RuEn

Во сне я горько плакал

…Какой славный маленький театр создала Елена Камбурова! Он встроен в мощный «сталинский» дом на углу Большой Пироговской, как потайной ящичек — в дубовый трехстворчатый гардероб. Он глядит сквозь метель на точеное ярославское барокко колокольни и надвратных церквей Новодевичьего монастыря. Он стоит, таким образом, на Девичьем поле: рядом с желтыми шкатулками клиник Московского университета, где проходил некогда практику интерн А. П. Чехов. Рядом со зданием Высших женских курсов Герье. Рядом с надгробной часовней Владимира Соловьева, перед которой в 1900-х годах молодые московские символисты, предводимые Андреем Белым, созерцали небывало яркие, розово-золотые и карминные зори первых лет XX века. И зори казались им знаком скорого преображения Москвы чуть ли не в Небесный Иерусалим. 

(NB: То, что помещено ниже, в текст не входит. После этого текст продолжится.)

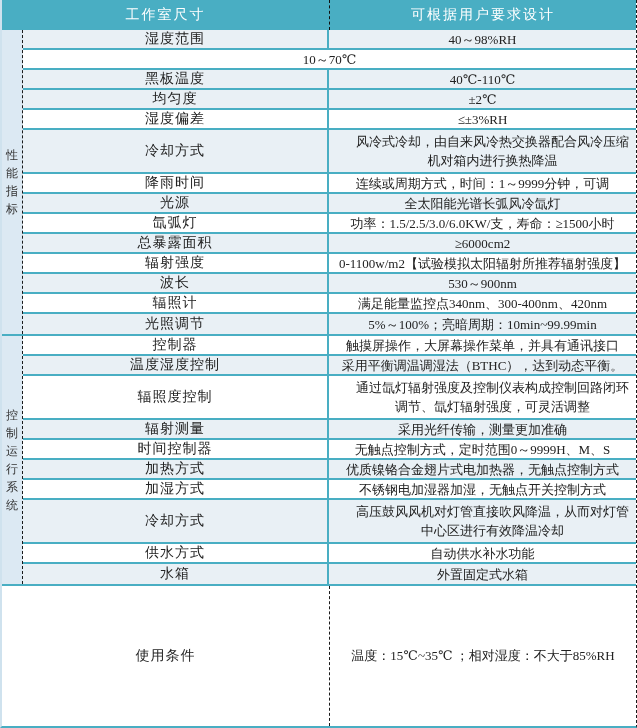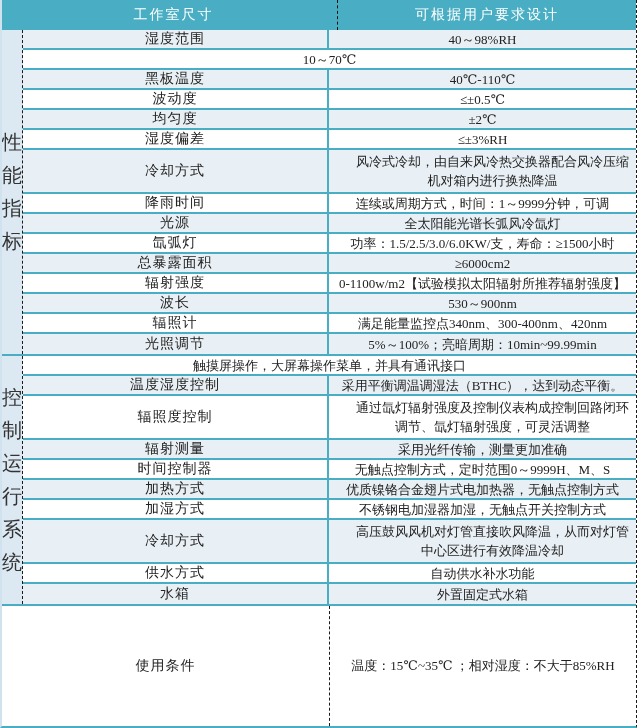--- a/index.html
+++ b/index.html
@@ -14,36 +14,36 @@
   .table{
     width:637px;height:728px;overflow:hidden;background:#ffffff;
     border-left:2px solid #cfe2ee;
     border-right:1px dashed #1a1a1a;
     border-bottom:2px solid var(--teal);
     display:flex;flex-direction:column;
   }
   
   .hdr{
     display:flex;height:30px;flex:none;
-    background:var(--teal);color:#ffffff;font-size:14px;letter-spacing:2px;padding-left:8px;
+    background:var(--teal);color:#ffffff;font-size:14px;letter-spacing:2px;
   }
   .hdr .h-left{
     width:328px;flex:none;display:flex;align-items:center;justify-content:center;
     border-right:1px dashed #101010;
   }
   .hdr .h-right{flex:1;display:flex;align-items:center;justify-content:center;}
   
   .section{display:flex;border-bottom:2px solid var(--teal);flex:none;}
   .rail{
     width:21px;flex:none;background:var(--rail);
     border-right:1px dashed #1a1a1a;
     display:flex;align-items:center;justify-content:center;
   }
   .rail span{
-    display:block;width:100%;text-align:center;font-size:20px;line-height:33px;
+    display:block;width:100%;text-align:center;font-size:12px;line-height:18px;
     word-break:break-all;color:#333;
   }
   .rows{flex:1;display:flex;flex-direction:column;min-width:0;}
   .row{display:flex;height:20px;flex:none;border-bottom:2px solid var(--teal);background:#ffffff;}
   .row.tall{height:44px;gap:20px;}
   .row:last-child{border-bottom:none;}
   .row.shade{background:var(--shade);}
   .row .label{
     width:306px;flex:none;border-right:2px solid var(--teal);
     display:flex;align-items:center;justify-content:center;
@@ -82,24 +82,20 @@
         <div class="row shade">
           <div class="label">湿度范围</div>
           <div class="value">40～98%RH</div>
         </div>
         <div class="row">
           <div class="value">10～70℃</div>
         </div>
         <div class="row shade">
           <div class="label">黑板温度</div>
           <div class="value">40℃-110℃</div>
-        </div>
-        <div class="row">
-          <div class="label">波动度</div>
-          <div class="value">≤±0.5℃</div>
         </div>
         <div class="row shade">
           <div class="label">均匀度</div>
           <div class="value">±2℃</div>
         </div>
         <div class="row">
           <div class="label">湿度偏差</div>
           <div class="value">≤±3%RH</div>
         </div>
         <div class="row tall shade">
@@ -140,20 +136,21 @@
         </div>
       </div>
   </div>
 
   <div class="section">
     <div class="rail">
       <span>控制运行系统</span>
     </div>
     <div class="rows" id="rows-1">
         <div class="row">
+          <div class="label">控制器</div>
           <div class="value">触摸屏操作，大屏幕操作菜单，并具有通讯接口</div>
         </div>
         <div class="row shade">
           <div class="label">温度湿度控制</div>
           <div class="value">采用平衡调温调湿法（BTHC），达到动态平衡。</div>
         </div>
         <div class="row tall">
           <div class="label">辐照度控制</div>
           <div class="value">通过氙灯辐射强度及控制仪表构成控制回路闭环调节、氙灯辐射强度，可灵活调整</div>
         </div>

Наивность и блестящий интеллект тех людей оттеняли друга, сливались — как голоса в дуэте. Рожденные в канун Серебряного века, «в тени колоссального музея культур», они дышали и культурой немецкого романтизма. Их ожидания были озвучены Шуманом и Шубертом. Дом немецкой песни, созданный старомосковским чудаком-энтузиастом, был местом их встреч. А великолепная камерная певица Оленина-д'Альгейм, принесшая в Москву 1900-х истинные “Lieder” Шумана и Шуберта, была кумиром и одной из провозвестниц розово-золотого, рояльного и скрипичного преображения всего сущего.
Поздним постскриптумом к их грезам и стал спектакль Ивана Поповски. Шуман и Шуберт звучат на там же месте — в иной час. В иной аранжировке. Но звучат по-прежнему. С ясным великолепием труднейших вокализов.
В маленьком пространстве театра, меж двумя подсвеченными занавесами из белой кисеи, проходят белые, шумящие шелком широких юбок
эпохи бидермейера силуэты четырех певиц (Елена Веремеенко, Ирина Евдокимова, Анна Комова, Елена Пронина). И мощная тревожная фигура растрепанного Музыканта между ними — в черном суконном плаще романтического (но и нынешнего уличного, непритязательного) покроя: он похож и на Ворона, и на Странника шубертовского романса, и на потрепанного интеллигента из последнего троллейбуса.
«Грезы», «Форель», «Лесной царь», “Ave Maria”, Баркарола“, „Серенада“, „Во сне я горько плакал…“, „Песнь странника“, „Я не сержусь…“ звучат по-немецки. (Виртуозная и анафемски сложная задача адекватного перевода на русский „текстов“ песен Шуберта и Шумана была поставлена в 1900-х все теми же московскими символистами — но и ими не решена.) Осовремененная, резкая аранжировка, электрогитара и клавишные (при молчащем рояле, чернокрылом вороне прошлого в углу сцены), тревога вокализов, глубокое, мятежное контральто Анны Комовой, пластика четырех женских фигур, возникающих на просцениуме, в проемах арок, на балконах, создают ощущение сна. В котором театр горько плачет о тех, кто „Шуберта наверчивал“ за кисеей прошлого. В ясном мире домашних концертов Пречистенки. В метелях и свечах Девичьего поля.
И если вначале зритель ждет, что пластика „концерта-фантазии“ будет близка к уютному миру, к церемонной пасторальности черно-белых силуэтов бидермейера (чего бы проще и исторически логичнее!), то в конце понимает: это резкое, взвихренное, сломанное движение ближе к пластике сна об утраченном.
Иван Поповски — ученик Петра Наумовича Фоменко, постановщик давнего блоковского „Балаганчика“, великолепного цветаевского „Приключения“, недавней, столь декоративной, напоминающей о фресках Равенны „Отравленной туники“ Николая Гумилева (все это — спектакли „Мастерской Петра Фоменко“). Он и в Театре Елены Камбуровой верен своей внутренней теме. В круг русских поэтов Серебряного века, возвращенных в театр спектаклями Поповски, вошли их культурные герои, их прародители-романтики — Шуман, Шуберт, немецкие поэты начала XIX века. Вошли — в темных тенях и гротескной пластике сна об ушедших.